Problem to work on:
Without carrying over a single picture, write out the records below exactly.

-- Record set follows --

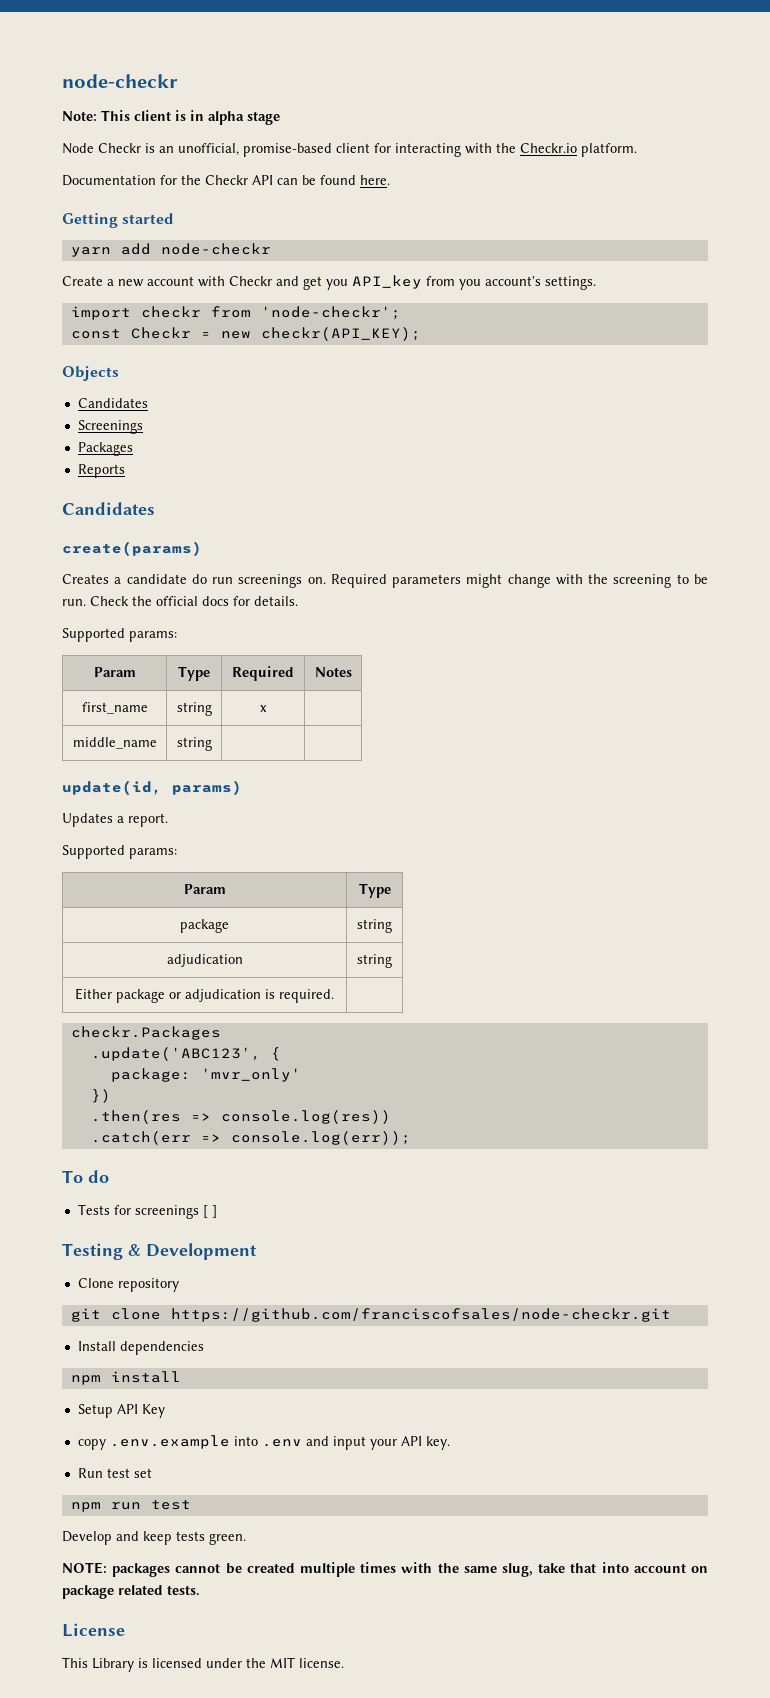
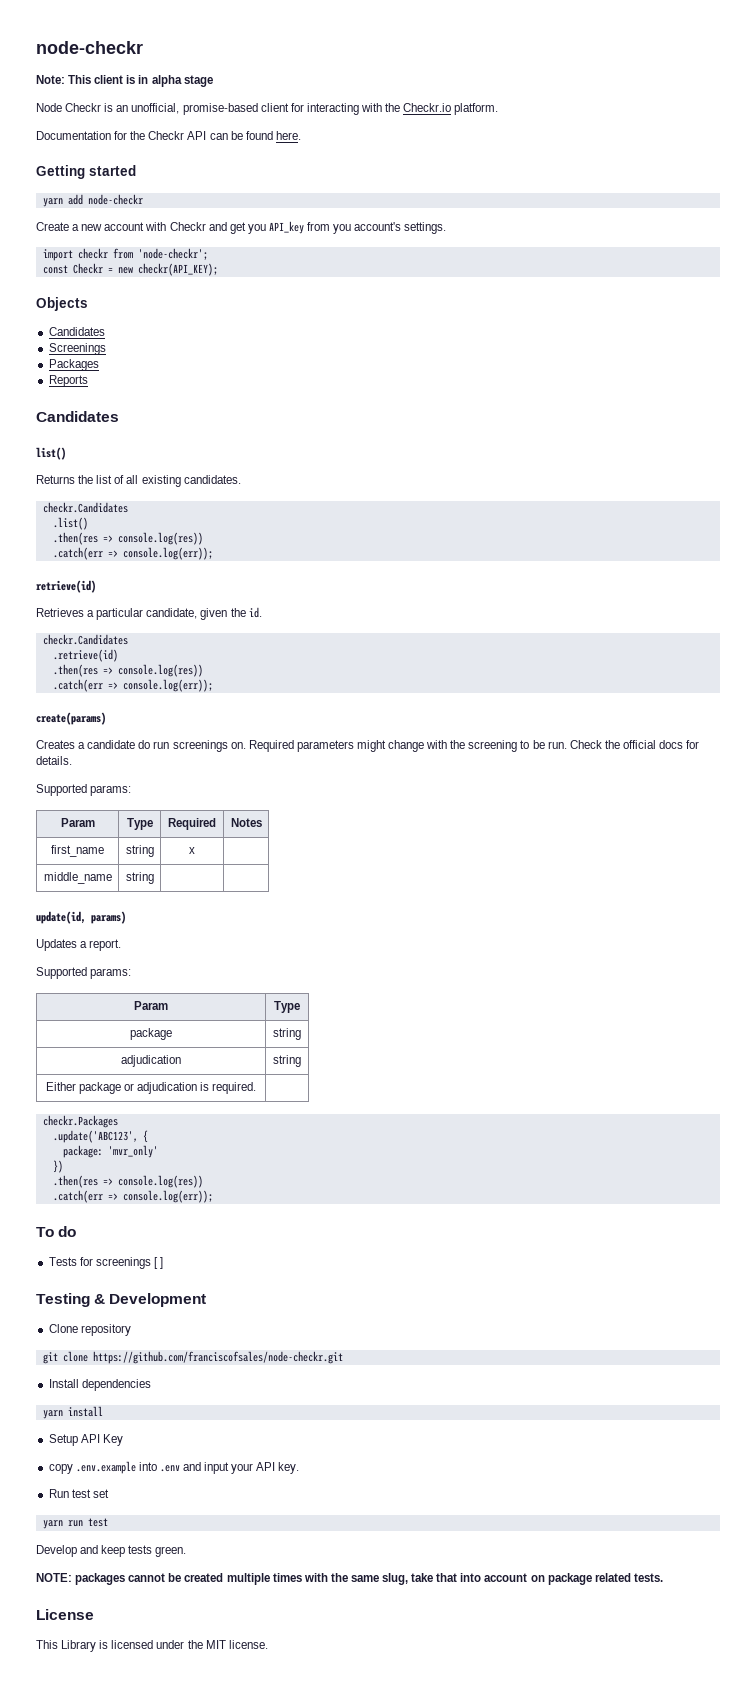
(155, 508) none -> [36,447,66,460] [36,475,241,487] [42,502,128,513] [52,517,88,530] [52,532,203,545] [52,547,213,560] [36,580,96,593] [36,607,262,620] [42,634,128,645] [52,649,118,662] [52,664,203,677] [52,679,213,692] // list() // Returns the list of all existing candidates. // checkr.Candidates // .list() // .then(res => console.log(res)) // .catch(err => console.log(err)); // retrieve(id) // Retrieves a particular candidate, given the id. // checkr.Candidates // .retrieve(id) // .then(res => console.log(res)) // .catch(err => console.log(err));
[70,1375,101,1385] npm -> [42,1410,63,1419] yarn
[70,1502,101,1512] npm -> [42,1520,63,1529] yarn

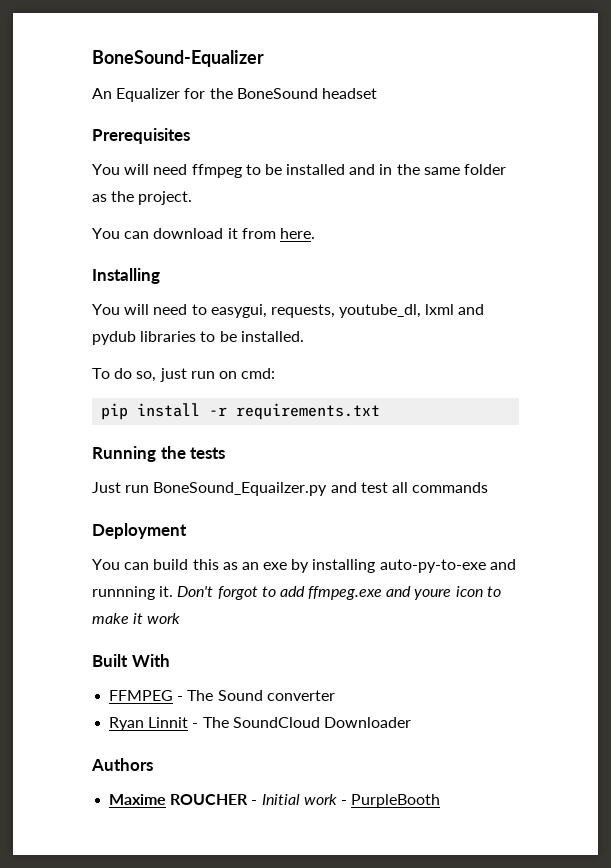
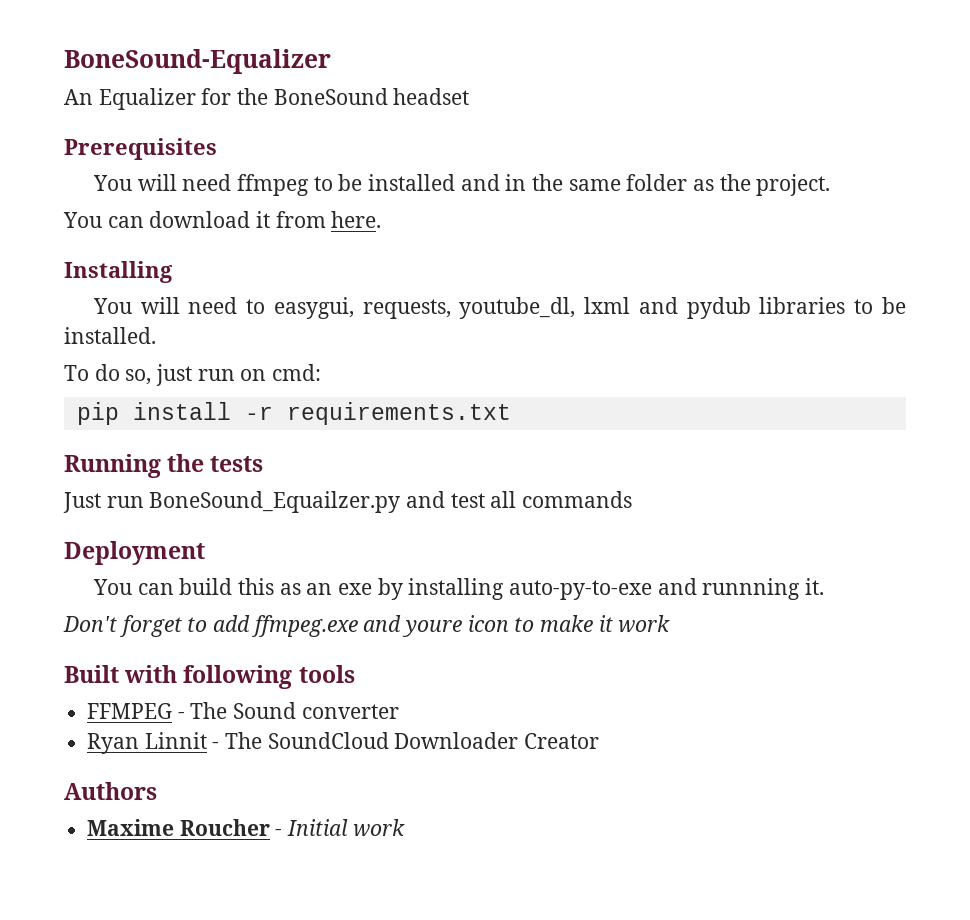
[177,586,258,600] Don't forgot -> [63,615,182,637] // Don't forget
[131,654,170,667] With -> [124,665,355,689] with following tools
(411, 722) none -> [524,733,600,749] Creator
[170,794,249,805] ROUCHER -> [179,819,270,836] Roucher
[340,794,441,808] - PurpleBooth -> (405, 828) none

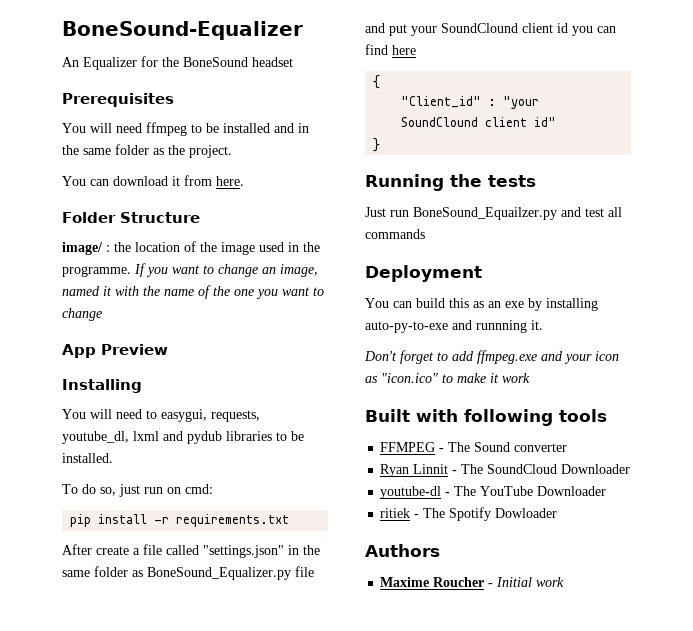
(382, 219) none -> [62,212,200,223] [62,241,320,255] [62,263,318,277] [62,285,324,299] [62,308,102,321] [62,344,168,358] // Folder Structure // image/ : the location of the image used in the programme. If you want to change an image, named it with the name of the one you want to change // App Preview
(511, 413) none -> [62,544,320,558] [62,566,314,580] [365,23,616,36] [365,44,416,55] [373,75,381,89] [401,96,540,109] [401,117,557,127] [373,138,381,152] // After create a file called "settings.json" in the same folder as BoneSound_Equalizer.py file and put your SoundClound client id you can find here // { // "Client_id" : "your SoundClound client id" // }
[402,615,509,637] youre icon -> [564,351,619,364] [365,373,438,383] your icon as "icon.ico"
[524,733,600,749] Creator -> [380,486,607,499] [380,507,558,521] // youtube-dl - The YouTube Downloader // ritiek - The Spotify Dowloader

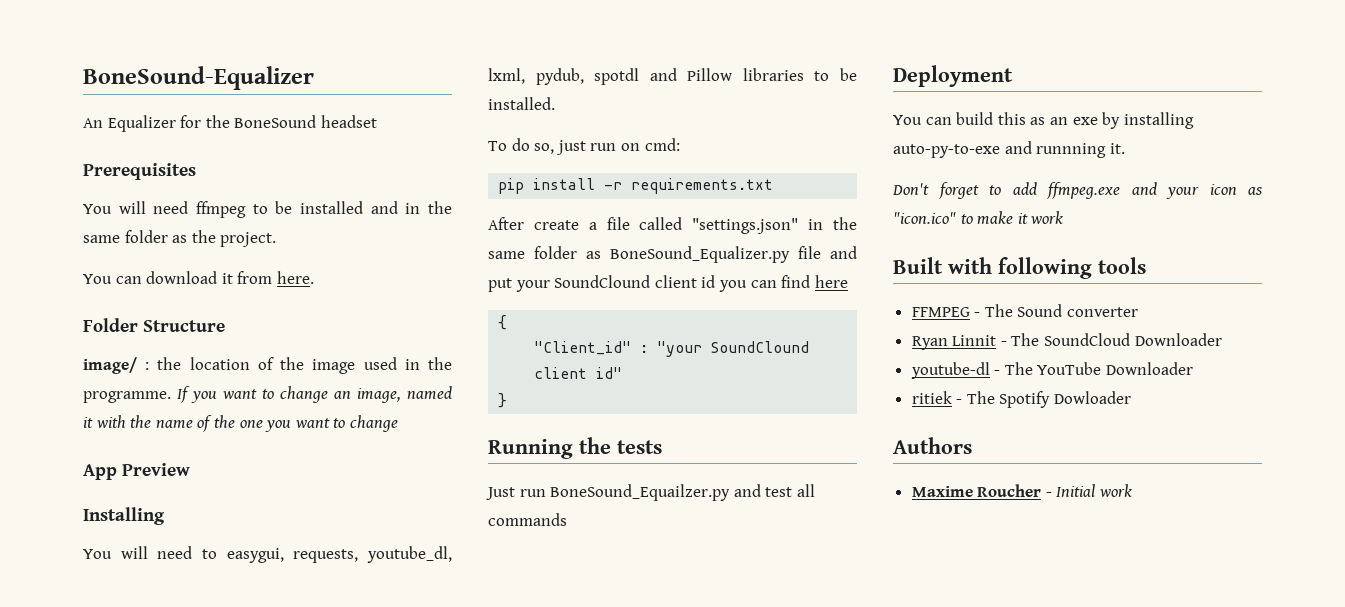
[133,431,222,444] lxml and pydub -> [488,68,733,85] lxml, pydub, spotdl and Pillow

-- Record set concluded --

Result of the task:
(155, 508) none -> [36,447,66,460] [36,475,241,487] [42,502,128,513] [52,517,88,530] [52,532,203,545] [52,547,213,560] [36,580,96,593] [36,607,262,620] [42,634,128,645] [52,649,118,662] [52,664,203,677] [52,679,213,692] // list() // Returns the list of all existing candidates. // checkr.Candidates // .list() // .then(res => console.log(res)) // .catch(err => console.log(err)); // retrieve(id) // Retrieves a particular candidate, given the id. // checkr.Candidates // .retrieve(id) // .then(res => console.log(res)) // .catch(err => console.log(err));
[70,1375,101,1385] npm -> [42,1410,63,1419] yarn
[70,1502,101,1512] npm -> [42,1520,63,1529] yarn

[177,586,258,600] Don't forgot -> [63,615,182,637] // Don't forget
[131,654,170,667] With -> [124,665,355,689] with following tools
(411, 722) none -> [524,733,600,749] Creator
[170,794,249,805] ROUCHER -> [179,819,270,836] Roucher
[340,794,441,808] - PurpleBooth -> (405, 828) none

(382, 219) none -> [62,212,200,223] [62,241,320,255] [62,263,318,277] [62,285,324,299] [62,308,102,321] [62,344,168,358] // Folder Structure // image/ : the location of the image used in the programme. If you want to change an image, named it with the name of the one you want to change // App Preview
(511, 413) none -> [62,544,320,558] [62,566,314,580] [365,23,616,36] [365,44,416,55] [373,75,381,89] [401,96,540,109] [401,117,557,127] [373,138,381,152] // After create a file called "settings.json" in the same folder as BoneSound_Equalizer.py file and put your SoundClound client id you can find here // { // "Client_id" : "your SoundClound client id" // }
[402,615,509,637] youre icon -> [564,351,619,364] [365,373,438,383] your icon as "icon.ico"
[524,733,600,749] Creator -> [380,486,607,499] [380,507,558,521] // youtube-dl - The YouTube Downloader // ritiek - The Spotify Dowloader

[133,431,222,444] lxml and pydub -> [488,68,733,85] lxml, pydub, spotdl and Pillow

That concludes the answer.